We spent the last week in Falset Spain, a small town on the edge of the Priorat wine region. The town is in the mountains just off of the Mediterranean in Catalonia. Catalonia has it’s own language, culture, and history. We were excited to use our Spanish language skills but were not completely successful as most people use Catalan, which is a mix between Spanish and French.
We have been drinking great wine here. There are two main wine appellations, the “Priorat historic” and the Montsant. The Montsant forms a ring around the Priorat with the separation being made by the change from the sandy soils in the Montsant to black slate in the Priorat. The vineyards and wine making practices here were introduced by the Carthusian monks in the 12th century. The monks tended to the grapes until the mid-19th century when the land was taken over by the state and redistributed…then phylloxera came…and finally it wasn’t until the 1980s that landowners helped to establish the region as a high quality international wine producer. The character of wines from Priorat are truly unique, the vines here must grow deep roots through the slate in search of water. This protects the plant from the extreme wind and drought-like conditions. All this makes for a low-yield vine with lots of flavor and character in the grapes.
In Falset, we are in between two great national parks and just above the Ebro Delta, a paradise for fish, seafood and rice fields. After walking around the area each day, we cooked some amazing food, and at an affordable price! Almonds, hazelnuts, fish, rice, olive oil, figs, olives, oranges, good bread, cheese, sausage, tomatoes, artichokes, pine nuts…all these things are locally produced in the area.
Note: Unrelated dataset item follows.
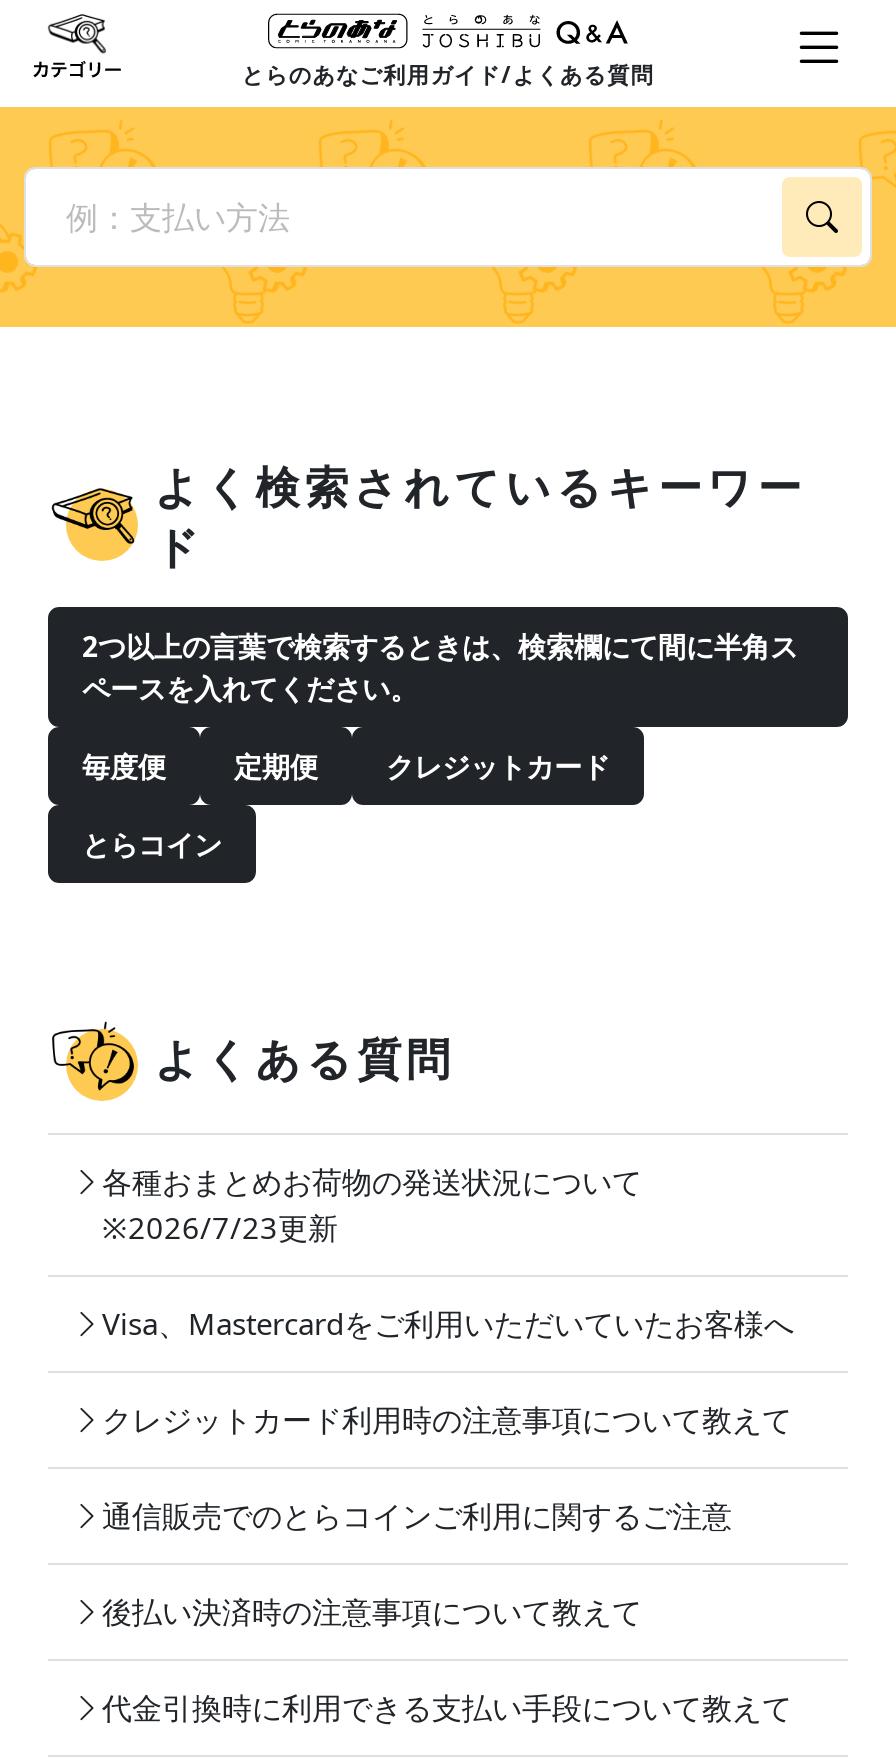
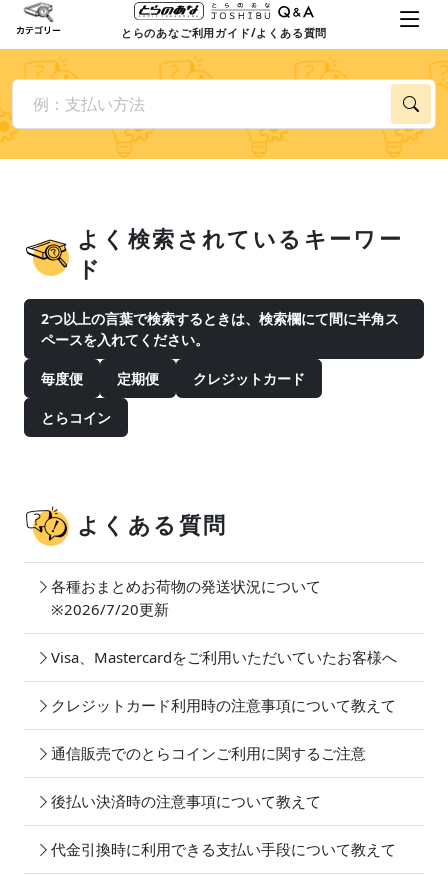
- ※2026/7/23更新
+ ※2026/7/20更新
You can take your 5 liter jug over to the olive oil cooperative and fill it up with extra virgin arbequina oli for 20 euros.
Every night we were like a couple of kids in a candy store walking around to all the little shops and scheming up what to cook. We tried a few of the traditional dishes like pa amb tomàquet (bread and tomato with olive oil), esqueixada (salted cod salad with tomato and onion), suquet de peix (a seafood casserole), mongetes amb botifarra (beans and pork sausage), and of course paella. But we were also just as happy eating a buffet style meal of nuts, cheese, sausage, and bread.
On Sunday afternoon, we were lucky enough to be invited for a feast at the home of Rachel Ritchie, an amazing woman who has lived in the Proriat for the last 20 years. She works as a guide in the area and we met her at our first wine tasting tour. We learned a lot from her and her family. The meal was also epic…one of the guests brought huge Tupperware boxes full of freshly steamed mussels, snails, and razor clams with the best allioli I’ve ever tasted.